DIRECTIONS:
Which lines of the data below include the string "level"? Return each of them.

GIVEN RECORDS:
☆ ☆ ☆

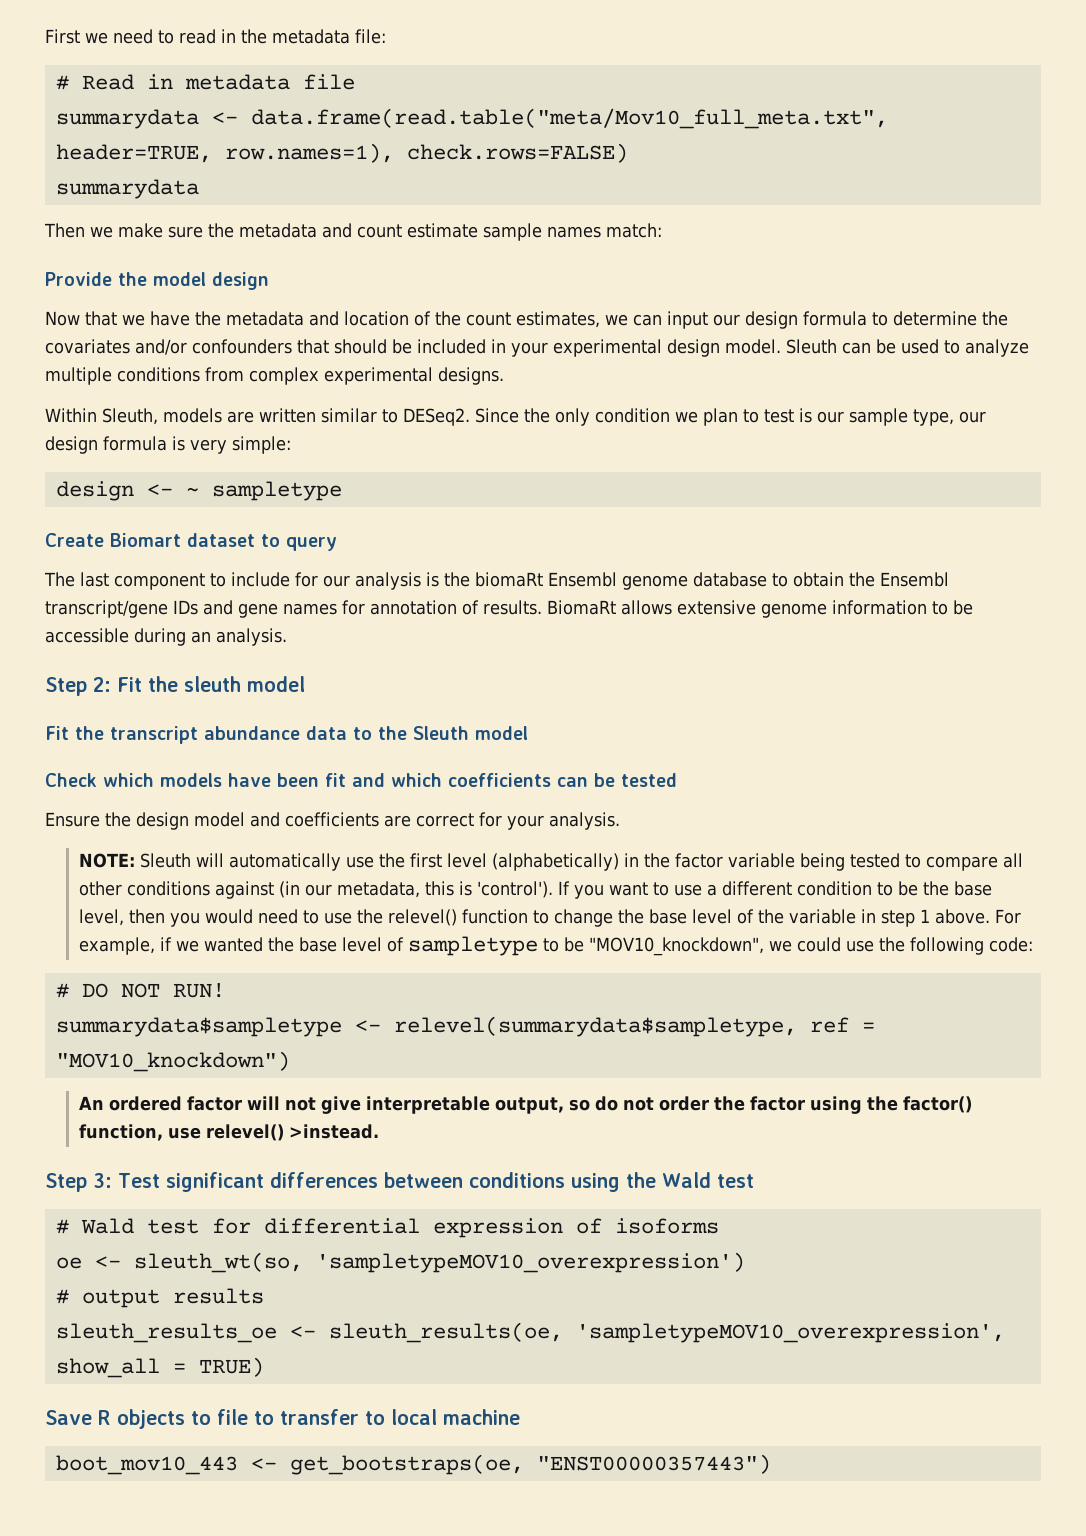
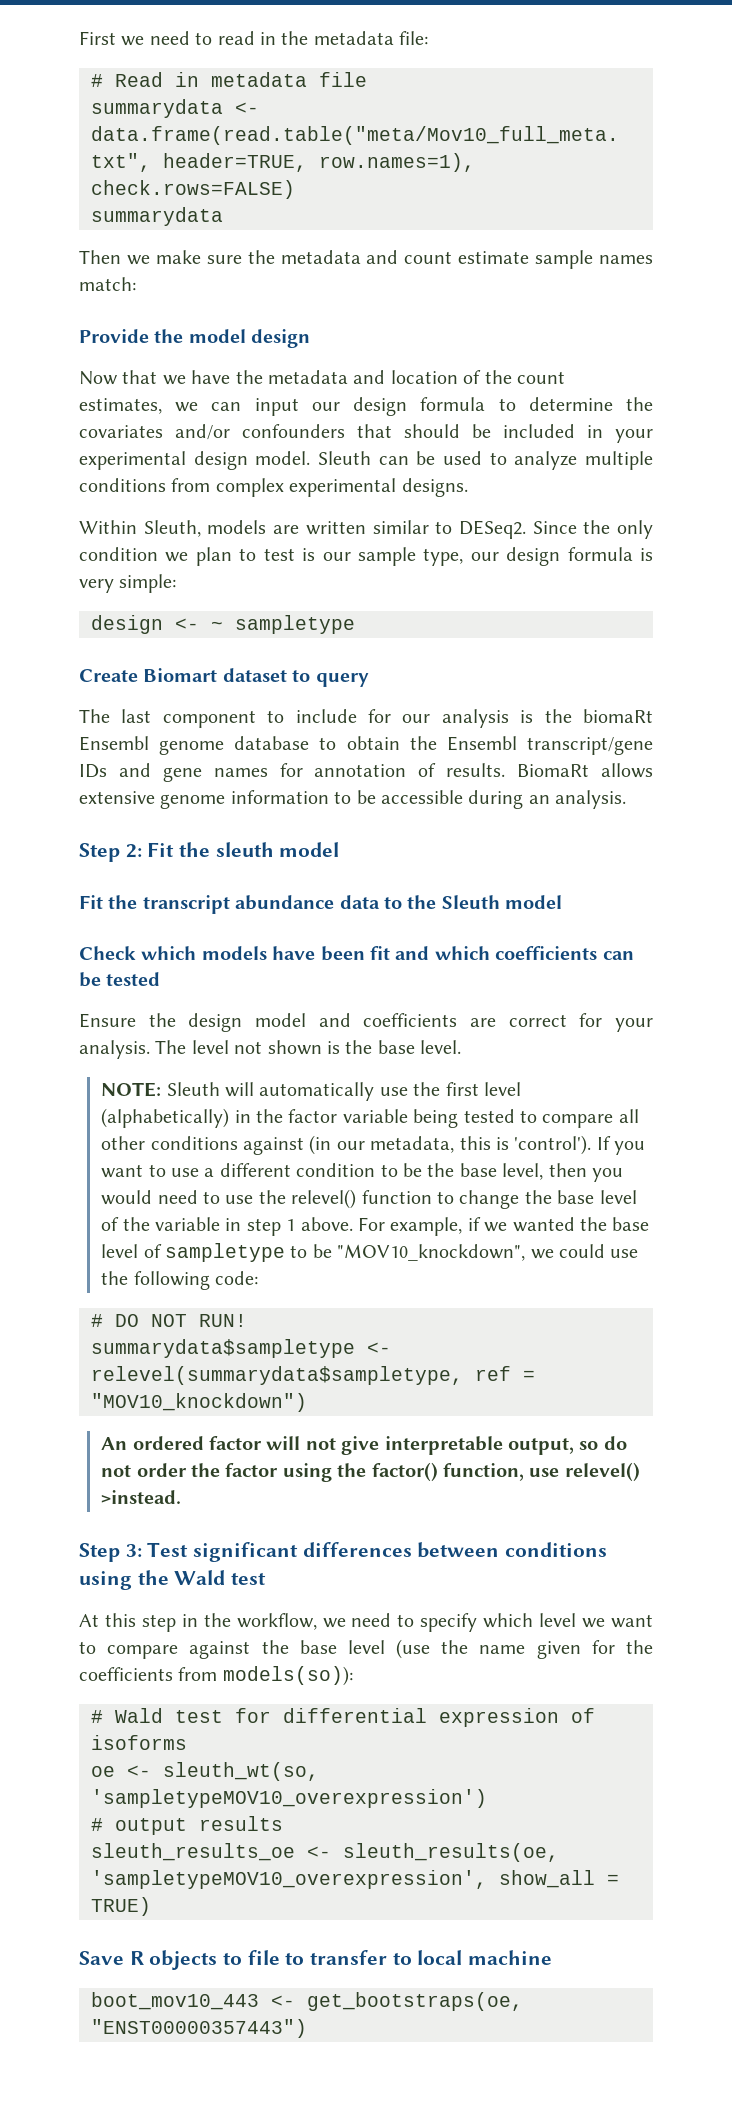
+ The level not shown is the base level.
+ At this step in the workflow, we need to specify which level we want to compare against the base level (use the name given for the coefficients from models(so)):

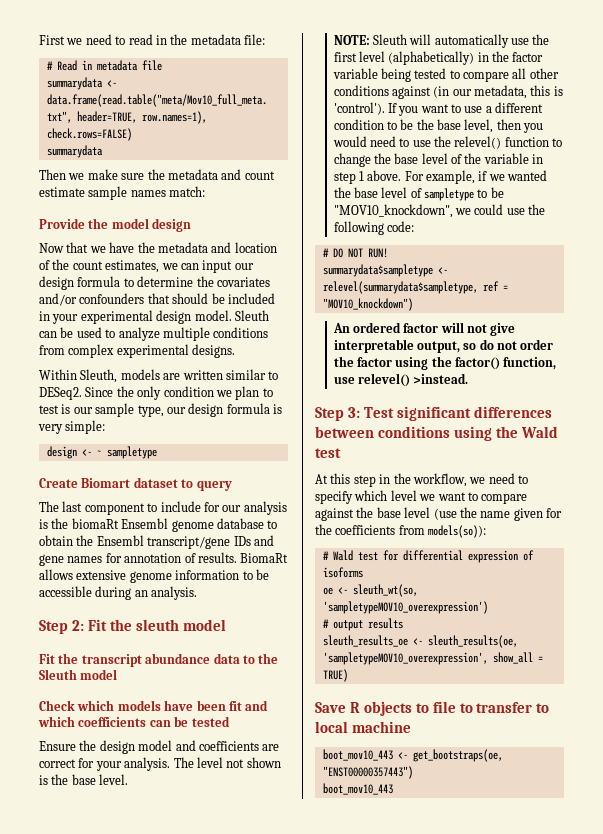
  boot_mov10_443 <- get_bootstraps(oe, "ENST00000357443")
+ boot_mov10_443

☆ ☆ ☆

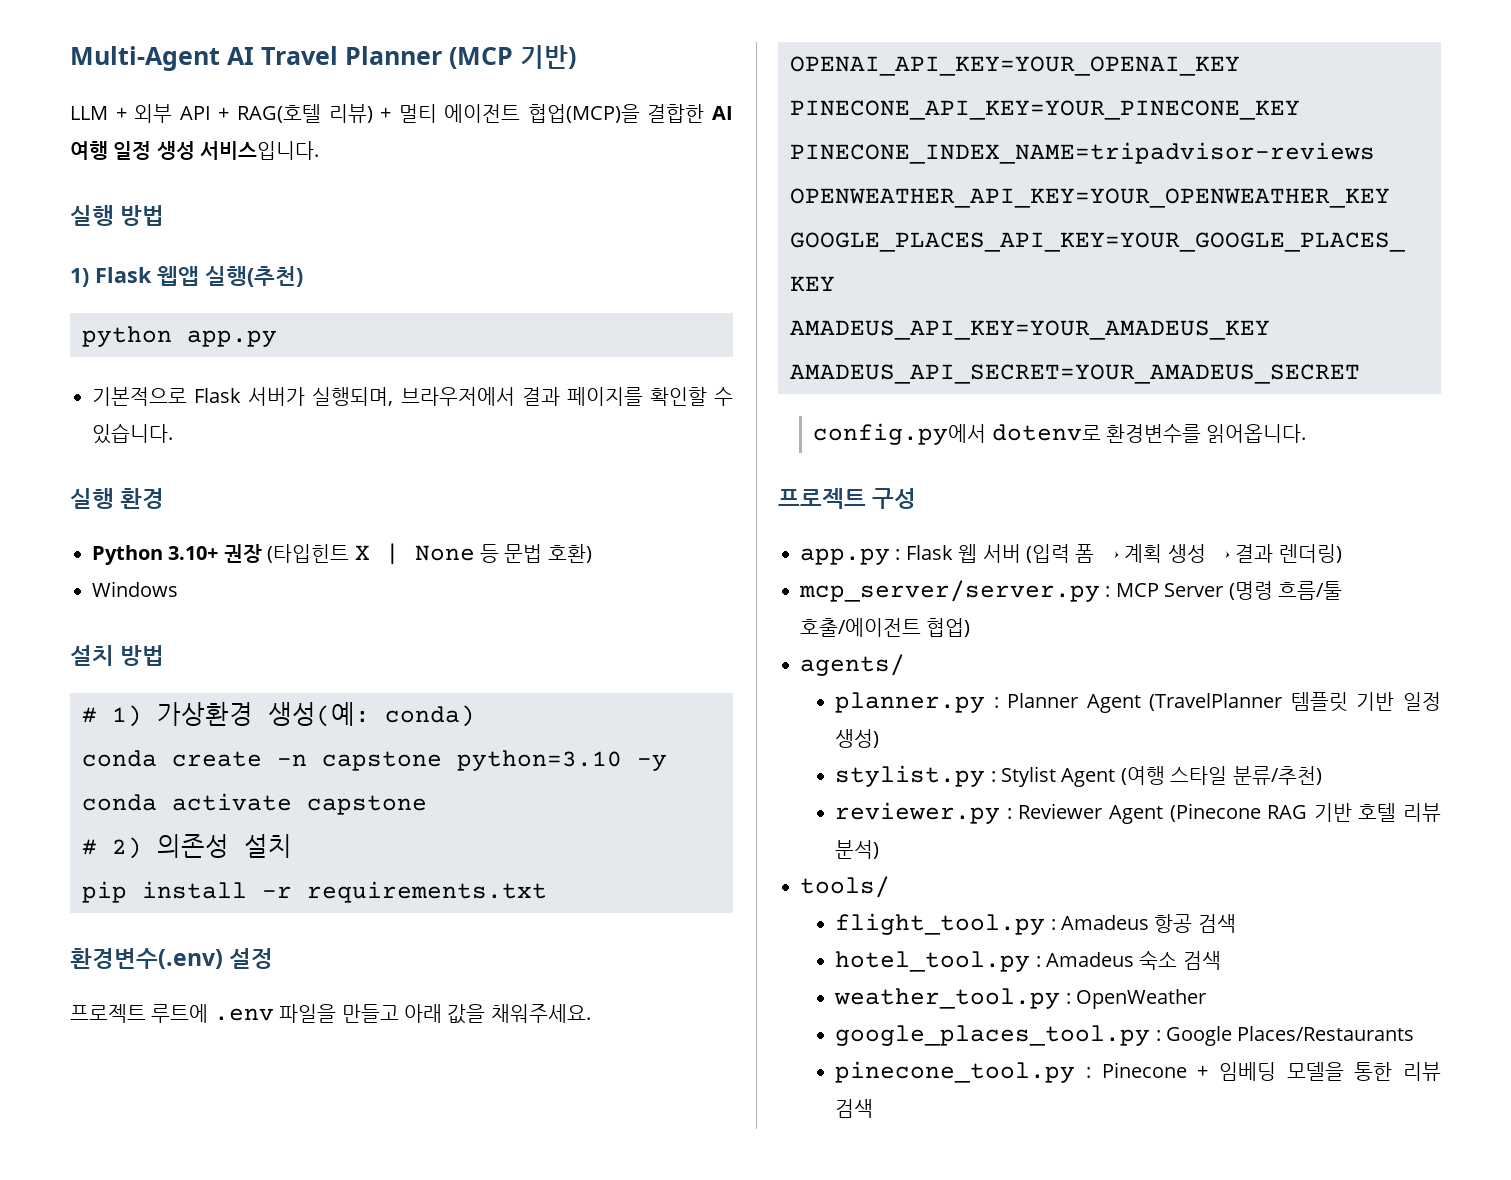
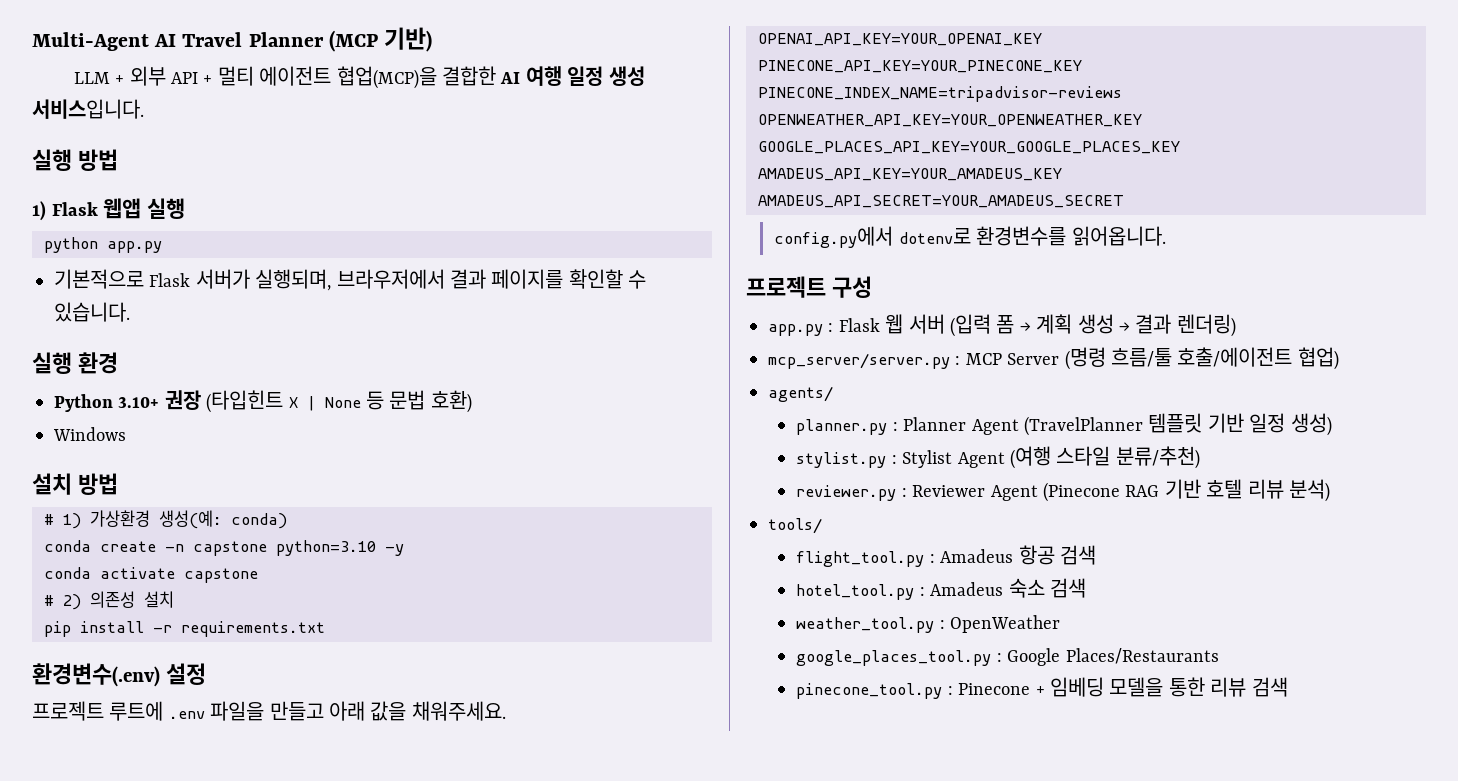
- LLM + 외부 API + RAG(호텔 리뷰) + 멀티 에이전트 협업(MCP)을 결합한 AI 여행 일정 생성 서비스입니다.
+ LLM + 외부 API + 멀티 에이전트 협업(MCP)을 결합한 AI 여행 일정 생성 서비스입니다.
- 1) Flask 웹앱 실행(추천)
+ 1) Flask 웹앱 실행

☆ ☆ ☆

RESULT OF THIS EXERCISE:
+ The level not shown is the base level.
+ At this step in the workflow, we need to specify which level we want to compare against the base level (use the name given for the coefficients from models(so)):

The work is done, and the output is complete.